Action item: When a line in the records contains the string "align", copy that line.
------------------------------
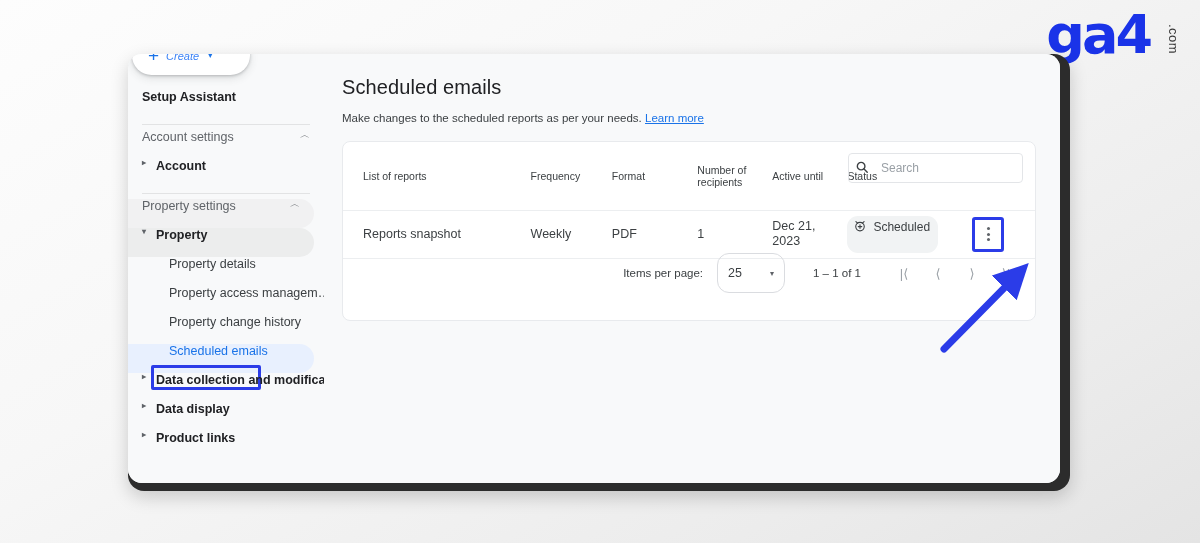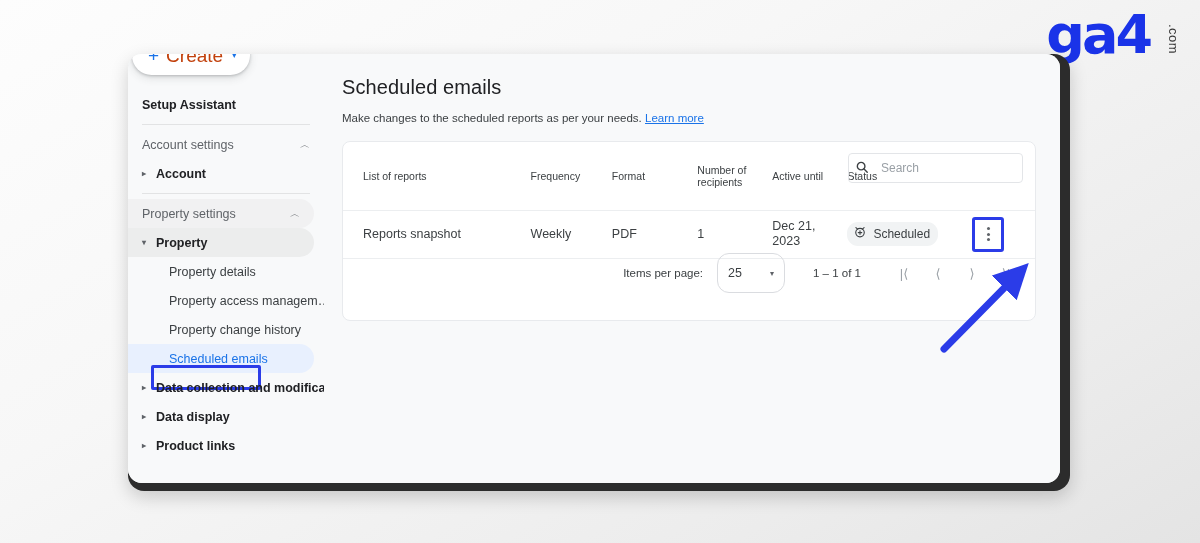--- a/index.html
+++ b/index.html
@@ -62,21 +62,20 @@
     width: 196px;
     flex: 0 0 196px;
     background: #f8f9fa;
     padding-top: 36px;
     position: relative;
     font-size: 12.5px;
   }
   .nav-row {
     height: 29px;
     display: flex;
-    align-items: center;
     padding-left: 14px;
     color: #3c4043;
     position: relative;
     white-space: nowrap;
   }
   .nav-row .arrow {
     width: 14px; flex: 0 0 14px;
     font-size: 8px; color: #5f6368;
     line-height: 1;
   }
@@ -115,21 +114,21 @@
     left: 4px; top: -18px;
     width: 118px; height: 39px;
     background: #ffffff;
     border-radius: 20px;
     box-shadow: 0 1px 3px rgba(60,64,67,0.28), 0 3px 8px rgba(60,64,67,0.15);
     display: flex; align-items: center;
     gap: 7px; padding-left: 16px;
     z-index: 5;
   }
   #create-btn .plus { color: #1a73e8; font-size: 19px; line-height: 1; font-weight: 400; }
-  #create-btn .lbl { color: #c2410c; font-size: 19px; }
+  #create-btn .lbl { color: #3b82f6; font-size: 11px; font-style: italic; }
   #create-btn .dd { color: #1a73e8; font-size: 8px; margin-left: 2px; }
 
   
   #nav-annot {
     position: absolute;
     left: 23px; top: 21px;
     width: 110px; height: 25px;
     border: 3px solid #2b3ce8;
     border-radius: 2px;
     pointer-events: none;
@@ -227,21 +226,21 @@
   .c5 { width: 72px; }
   .c6 { width: 120px; }
   .c7 { width: 60px; }
 
   .status-chip {
     display: inline-flex;
     align-items: center;
     gap: 6px;
     background: #f1f3f4;
     border-radius: 11px;
-    padding: 3px 8px 3px 6px;
+    padding: 3px 8px 16px 6px;
     font-size: 12px;
     color: #3c4043;
   }
   .kebab {
     display: inline-flex; flex-direction: column;
     gap: 2.5px; align-items: center;
     padding: 2px;
   }
   .kebab i { width: 3px; height: 3px; background: #5f6368; border-radius: 50%; display: block; }
   #kebab-annot {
------------------------------
The completed task:
-    align-items: center;
     display: flex; align-items: center;
     align-items: center;
     gap: 2.5px; align-items: center;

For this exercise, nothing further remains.